Image Color Picker
Upload an image and click anywhere to get the hex, RGB, and HSL of that pixel. Build a custom palette by clicking multiple points. Pure browser, no upload.
What is this for?
This tool turns any uploaded image into a clickable colour source. Hover anywhere to read the exact pixel under your cursor as hex, RGB, and HSL — with a magnifier loupe that zooms 8× so you can pick pixels precisely without squinting. Click to lock a colour into a custom palette: build the palette by clicking multiple points on the image. Click a swatch in the palette to remove it. The image never leaves your browser.
When to use it
- Lift a specific shade out of a photograph for use in a design.
- Match a UI accent colour to a brand asset whose hex you don't have.
- Pull individual brand colours out of a logo image one click at a time.
- Build a moodboard palette from a film still or piece of artwork.
- Sanity-check that two regions of an image are actually the same colour (vs looking similar but differing in the underlying pixels).
How precision works
Single-pixel sampling is exact but noisy — anti-aliased edges, JPEG artefacts, and screen subpixel rendering all cause neighbouring pixels to disagree slightly. The 8× loupe lets you see and click the specific pixel you mean, rather than relying on the average. For brand-colour extraction this matters; for moodboard work you can ignore it.
Common gotchas
- Anti-aliasing on text. Letters have soft edges that don't represent the underlying ink colour. Click the middle of a thick stroke, not an edge.

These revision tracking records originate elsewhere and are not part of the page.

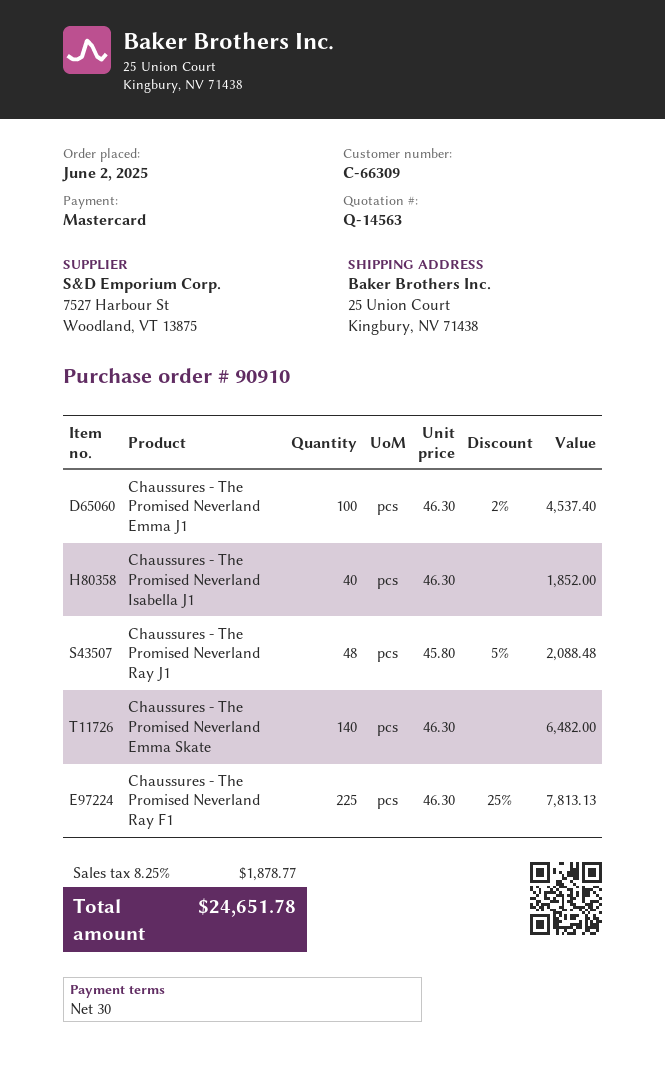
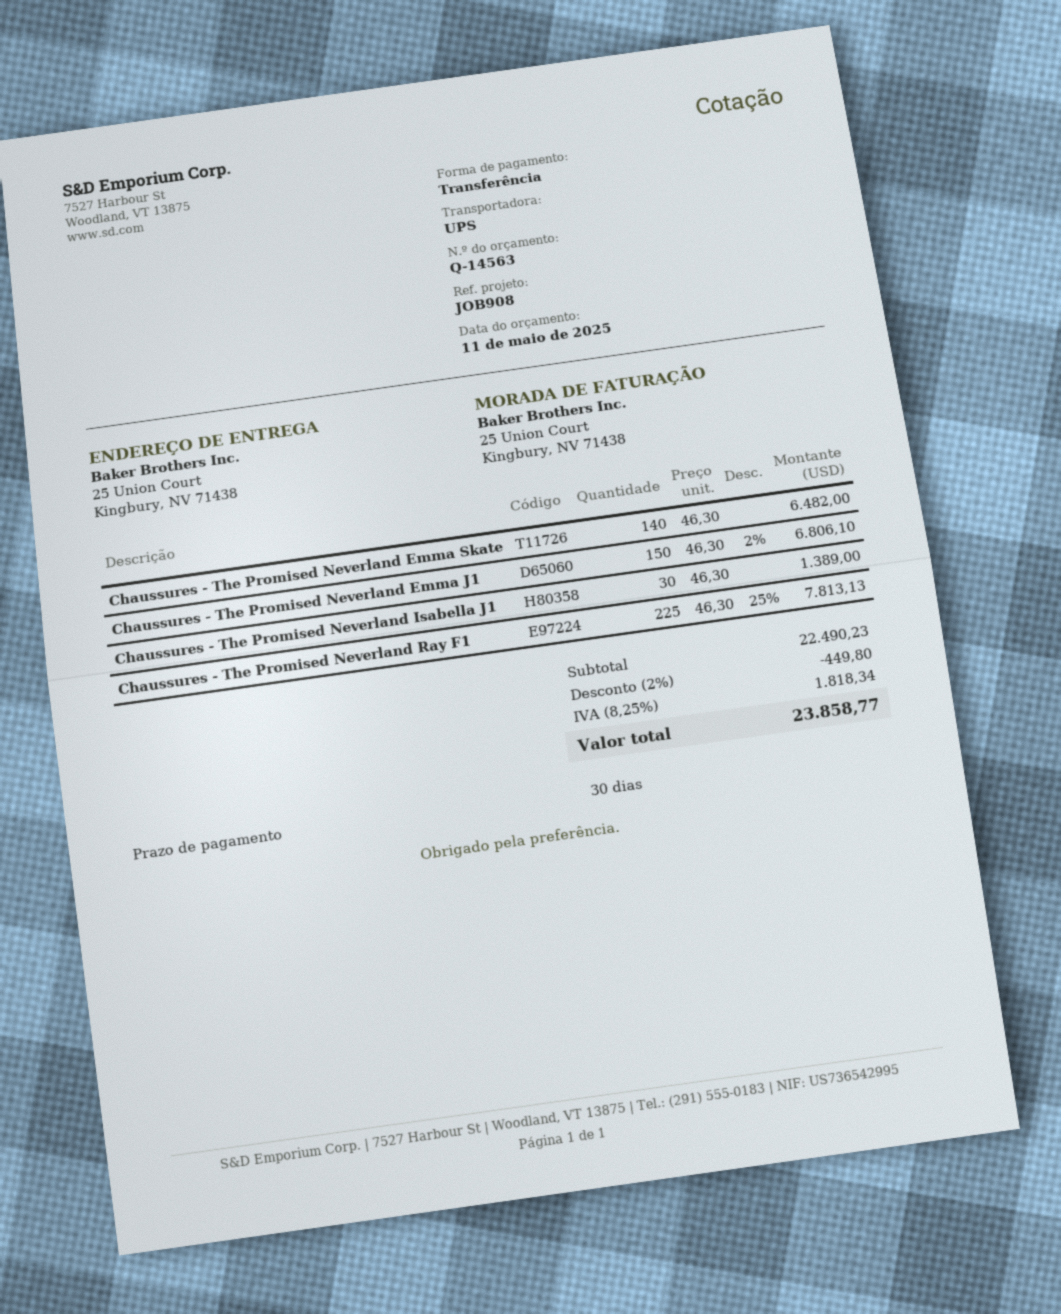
payment method: Mastercard -> bank transfer
Chaussures - The Promised Neverland Emma J1: 100 x 46.30 - 2% = 4537.40 -> 150 x 46.30 - 2% = 6806.10
Chaussures - The Promised Neverland Isabella J1: 40 x 46.30 = 1852.00 -> 30 x 46.30 = 1389.00
Chaussures - The Promised Neverland Ray J1: 48 x 45.80 - 5% = 2088.48 -> none
discount: none -> 2% = 449.80
tax: 8.25% = 1878.77 -> 8.25% = 1818.34
total: 24651.78 -> 23858.77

- JPEG compression artefacts. Heavily compressed photos drift in colour across what looks like a flat region. If you need a clean colour, prefer PNG sources.
- Image is scaled for display. Very large images are downscaled to ~700px wide for performance. The pixel you click is from the displayed canvas, not the original. For pixel-perfect extraction of a tiny element, crop to that element before uploading.
- HSL is derived, not stored. The browser stores RGB; HSL is a different way to describe the same colour. Round-trips can introduce tiny drift due to rounding.